The lights received their celebrity switch on last night, and have already been hailed as a spectacular success and an instant hit with those using the street and others in and around the capitol. The lights can be seen for vantage points all over the city.
The get-in was arduous, taking 2 weeks of continuous overnight work. Apart from being one of the busiest roads in London, the production crews worked with only partial road closures between 11 and 5 a.m. The gantries – clad by Media structures - took two nights to erect, with the lights already strapped onto their bridge sections to save time. Once these were in all place, the gennies were craned onboard.
The lights were programmed on a Hog PC and are run off a Jands Hog 1000 console, situated in 3rd floor offices near Gantry 6 opposite Debenhams. Now operational, the system is minded by two crew, with the lights on a pre-programmed loop throughout the night. This also includes some special sequences that coincide with audio cues – one for Heather Small's "Proud" – when the lights go into Olympic colours and do special movements, and there's also a Harry Potter sample with it's own lighting sequence. The music is blasted out of two of the gantries that are fitted with speakers, supplied by Dimension Audio.
eDMX Control Solution
Control was a major challenge. Obviously running wired data to that many searchlights over this distance and urban terrain was out of the question, so Essential enlisted wireless data consultant Chris Crockford from dAFTdATA. Crockford designed and produced a specially adapted solution using standard components from Essential's Avolites' eDMX radio system.
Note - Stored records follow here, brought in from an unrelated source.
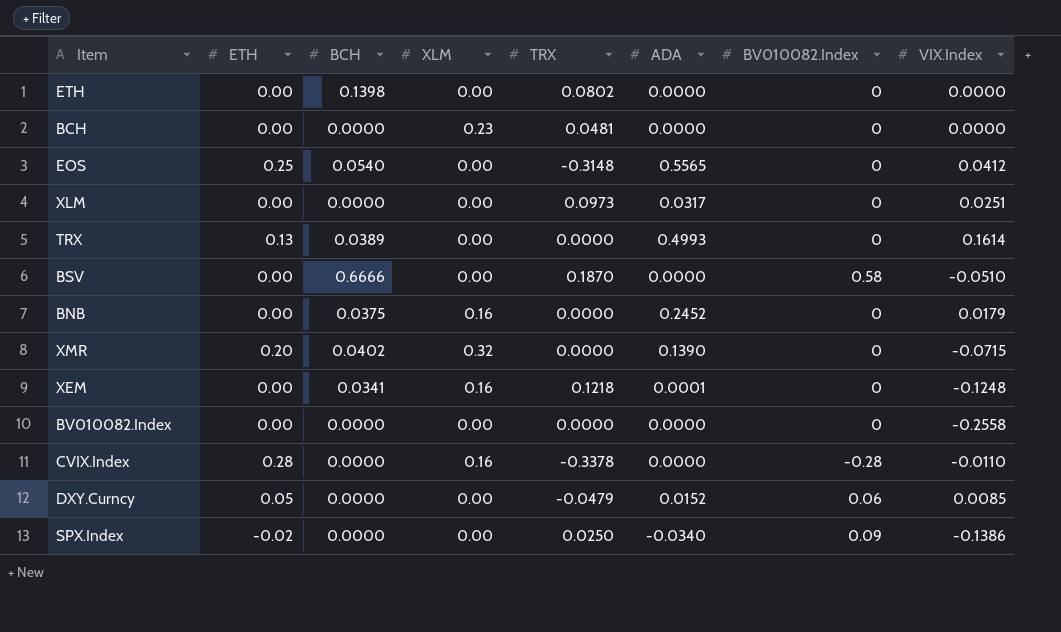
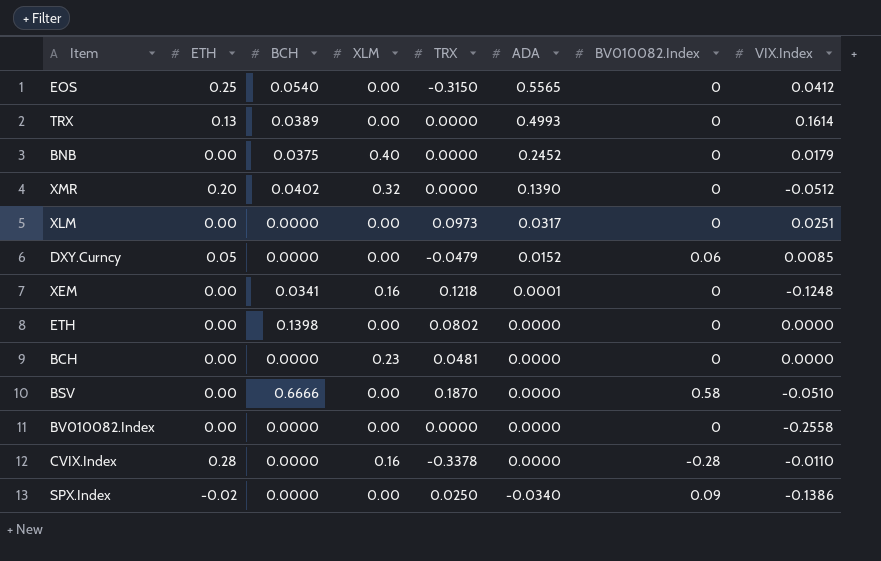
row order: none -> ADA descending
EOS | TRX: -0.3148 -> -0.3150
BNB | XLM: 0.16 -> 0.40
XMR | VIX.Index: -0.0715 -> -0.0512

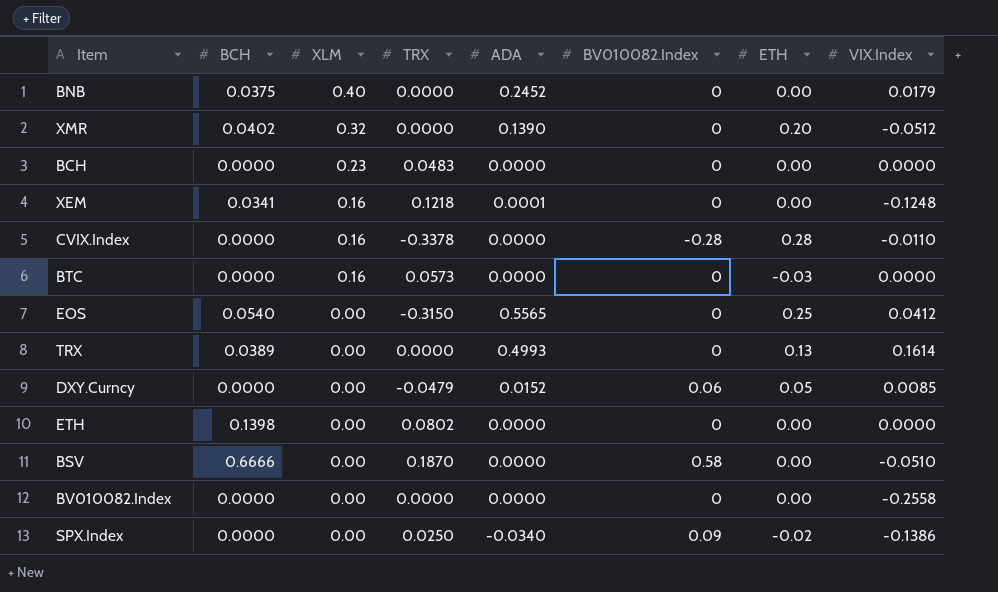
row order: ADA descending -> XLM descending
column ETH | position: 2 -> 7
row XLM: 0.00 | 0.0000 | 0.00 | 0.0973 | 0.0317 | 0 | 0.0251 -> none
BCH | TRX: 0.0481 -> 0.0483
row BTC: none -> 0.0000 | 0.16 | 0.0573 | 0.0000 | 0 | -0.03 | 0.0000

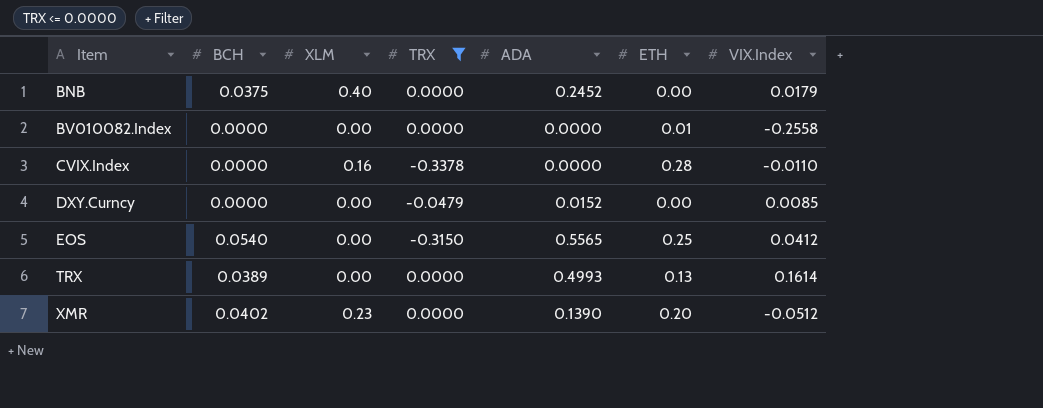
filter: none -> TRX <= 0.0000
row order: XLM descending -> Item ascending
column BV010082.Index | position: 6 -> none
BV010082.Index | ETH: 0.00 -> 0.01
DXY.Curncy | ETH: 0.05 -> 0.00
XMR | XLM: 0.32 -> 0.23

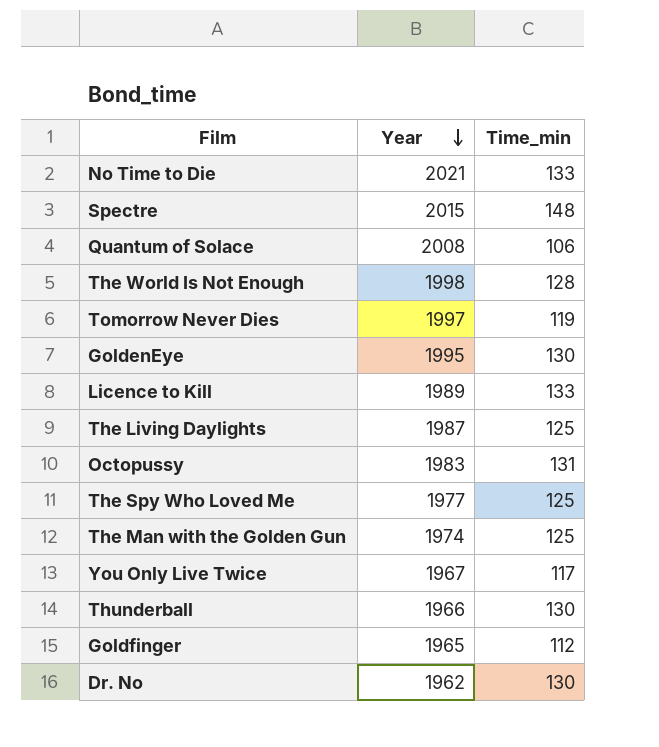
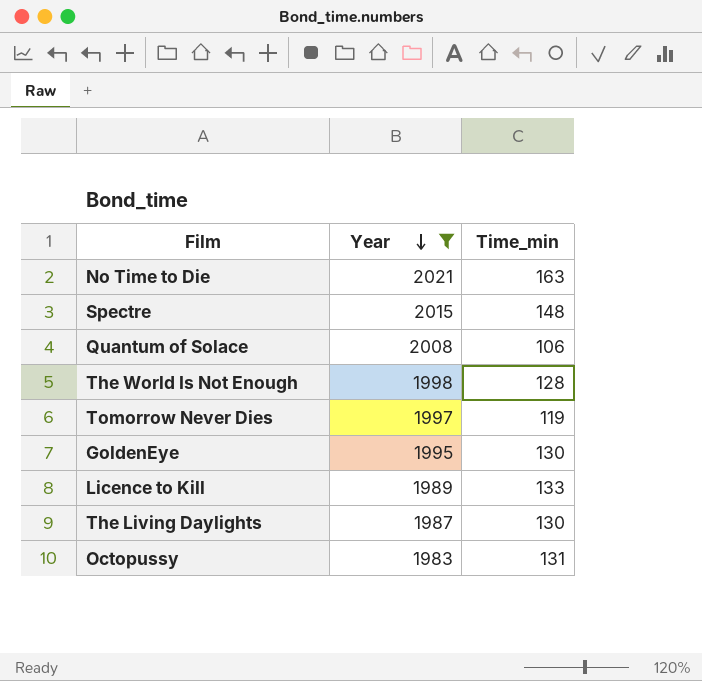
filter: none -> Year >= 1983
No Time to Die | Time_min: 133 -> 163
The Living Daylights | Time_min: 125 -> 130

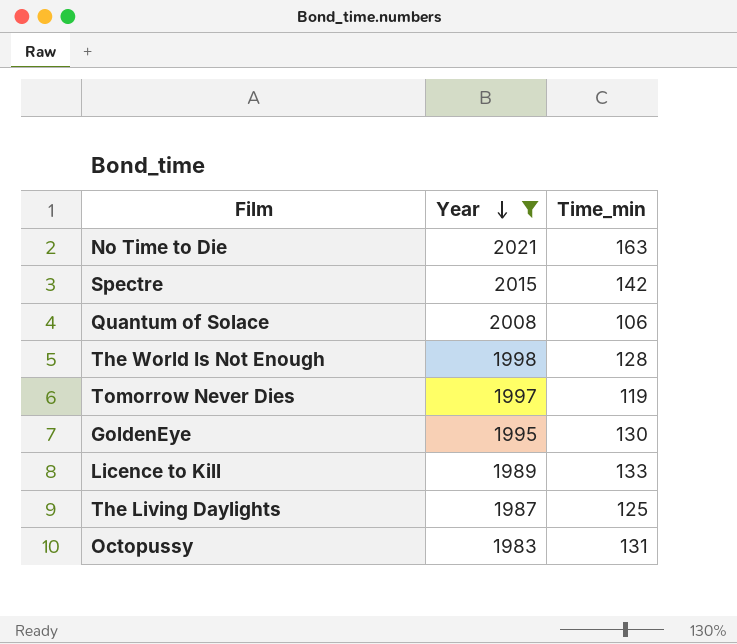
Spectre | Time_min: 148 -> 142
The Living Daylights | Time_min: 130 -> 125

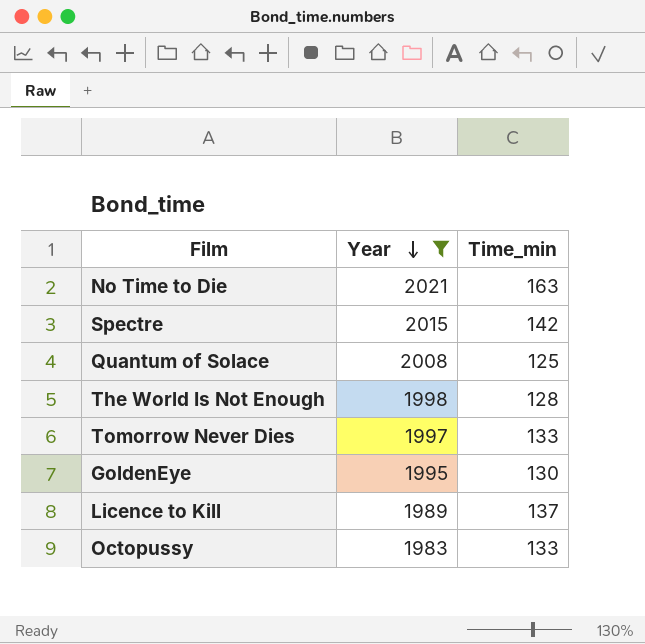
row The Living Daylights: 1987 | 125 -> none
Quantum of Solace | Time_min: 106 -> 125
Tomorrow Never Dies | Time_min: 119 -> 133
Licence to Kill | Time_min: 133 -> 137
Octopussy | Time_min: 131 -> 133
Utilising special directional polarised antennas to boost the signal to the ESTI limits for powered transmission, the 1.9 Km eDMX string is arguably the longest short term installed radio DMX system in the world to date.
Data transmission is split into four zones covering the 9 gantries, allowing the physical radio frequency to be changed to avoid the other 40 odd other wireless networks along Oxford Street!
The height of the gantries aides this process, as the transmitters are near the top of the trees, and therefore able to fire through this notorious interceptor of wireless signal!
Two eDMX transmitters sit back in the office. The signal is split at Bridge 6 and sent in both directions - up and down - Oxford Street, encoding and decoding along the way to avoid other frequencies.
Crockford was also involved in developing software for an audio 'black box' solution for the sound samples, which are triggered by DMX off a fader on the lighting desk!